Fabien Martin : Ce n’était pas de
la galère. Je ne sais pas si j’ai vraiment utilisé
ce mot là. C’est plutôt un chemin naturel qui
permet de se construire. J’ai eu plutôt tendance à
prendre les escaliers que les ascenseurs mais cela m’a permis
d’affronter des épreuves et d’acquérir
une certaine maturité. Je pense que chacun a 10 ans de période
d’ombre. Elle peut survenir quand on a 20-30 ans mais aussi
après. Le manque de maturité fait que lorsqu’on
émerge rapidement à 25 ans l’ombre survient
après. Pendant ces 10 ans, j’ai fait plein de choses,
vendu des disques, donné des cours de piano, ce qui me laissait
du temps pour écrire et jouer.
Quelles sont les circonstances qui ont fait que
2004 est une bonne année pour vous ?
Fabien Martin : Je n’ai pas eu l’impression
que cela soit arrivé aussi soudainement en 2004. Tout s’est
passé naturellement. La conjonction d’événements
est la rencontre avec la maison de disques et l’équipe
qui s’est construite avec des gens qui croyaient en moi. Cela
a fait que je suis un peu plus dans la lumière. Mais je travaille
aussi avec mon guitariste Philippe Desbois depuis 8 ans et nous
avons écumé ensemble plein de petites salles, fait
des maquettes. C’est une des personnes qui m’a vraiment
aidé à émerger .
Comment la maison de disques vous a-t-elle repéré
?
Fabien Martin : A la même période,
il y a un an et demi, une maquette plus aboutie a circulé
dans les maisons de disques notamment chez ULM et ils étaient
venus me voir en concert au même moment.
Pour votre premier album, vous avez réussi
à lui donner une couleur musicale, une dominante et simultanément
plein de nuances. Comment s’est fait le choix des morceaux
de cet album pour parvenir à ce dosage assez subtil et réussi
?
Fabien Martin : C’est exactement une question
de dosage. Je navigue toujours entre la peur du manque de cohérence
et la crainte de l’uniformité. C’est d’ailleurs
la raison pour laquelle le terme variété ne me dérange
pas dans le sens où il signifie musique variée. Seulement
la variété d’aujourd’hui est très
standardisée. En tant qu’auditeur j’admire les
gens qui tout en ayant leur univers propre ne nous font pas entendre
la même chanson de la plage 1 à la plage 12. Et en
même temps j’ai besoin de cohérence. La cohérence
vient de la voix, du son, des mêmes musiciens. Les textes
sont un peu épars car ils ont été écrit
à des périodes différentes. Le prochain album
sera peut-être un peu plus homogène, je ne sais pas
encore.
La maison de disques vous a laissé toute
liberté pour composer cet album ?
Fabien Martin : Oui, j’ai eu carte blanche.

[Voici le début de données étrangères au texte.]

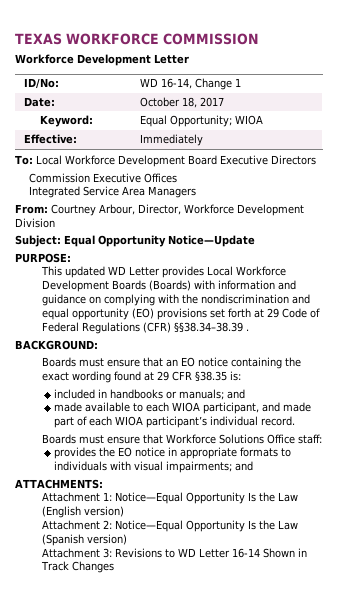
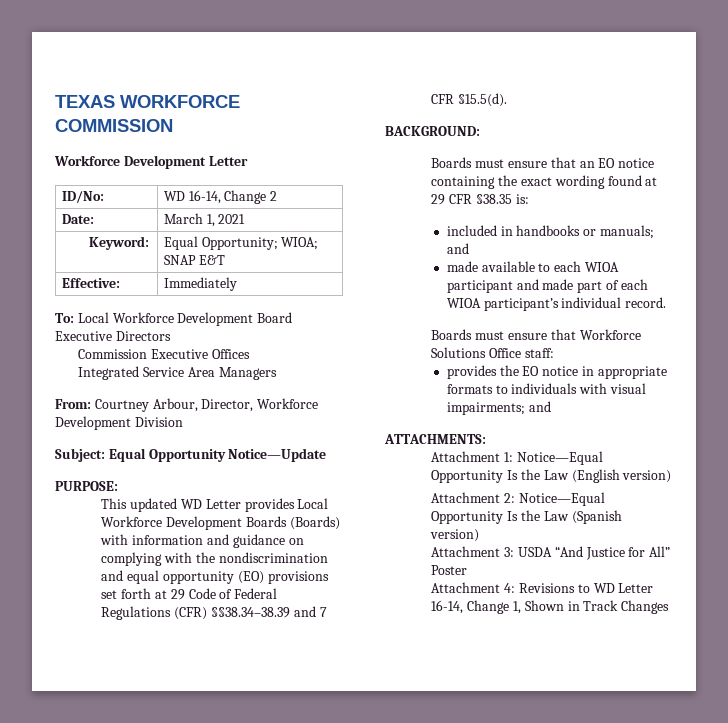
- ID/No: | WD 16-14, Change 1
+ ID/No: | WD 16-14, Change 2
- Date: | October 18, 2017
+ Date: | March 1, 2021
- Keyword: | Equal Opportunity; WIOA
+ Keyword: | Equal Opportunity; WIOA; SNAP E&T
- This updated WD Letter provides Local Workforce Development Boards (Boards) with information and guidance on complying with the nondiscrimination and equal opportunity (EO) provisions set forth at 29 Code of Federal Regulations (CFR) §§38.34–38.39 .
+ This updated WD Letter provides Local Workforce Development Boards (Boards) with information and guidance on complying with the nondiscrimination and equal opportunity (EO) provisions set forth at 29 Code of Federal Regulations (CFR) §§38.34–38.39 and 7 CFR §15.5(d).
- made available to each WIOA participant, and made part of each WIOA participant’s individual record.
+ made available to each WIOA participant and made part of each WIOA participant’s individual record.
- Attachment 3: Revisions to WD Letter 16-14 Shown in Track Changes
+ Attachment 3: USDA “And Justice for All” Poster
+ Attachment 4: Revisions to WD Letter 16-14, Change 1, Shown in Track Changes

Je vais schématiser en disant qu’ils ne sont venus
écouter le résultat qu’à la fin. Ce qui
va à l’encontre de l’image des majors qui imposent
des choix artistiques à l’artiste. Ils m’ont
fait confiance et j’espère avoir honoré cette
confiance.
Avez-vous participé à la production
de l’album ?
Fabien Martin : J’ai effectivement participé
complètement à la production par le choix des musiciens,
des instruments, des arrangements. Comme j’ai un petit studio
chez moi, j’ai passé des nuits à faire des montages
et des choix. L’ingénieur du son s’est occupé
de la texture du son d’un point de vue technique. Je ne suis
pas allé en studio juste pour la prise de voix.
La question symétrique : Comment choisissez-vous
les arrangements pour le live ?
Fabien Martin : Sur l’album, il y beaucoup
d’instruments, comme les cuivres, la batterie, que je ne peux
pas actuellement avoir sur scène. La formation guitare-accordéon-contrebasse
préexistait à l’album et je l’ai conservé.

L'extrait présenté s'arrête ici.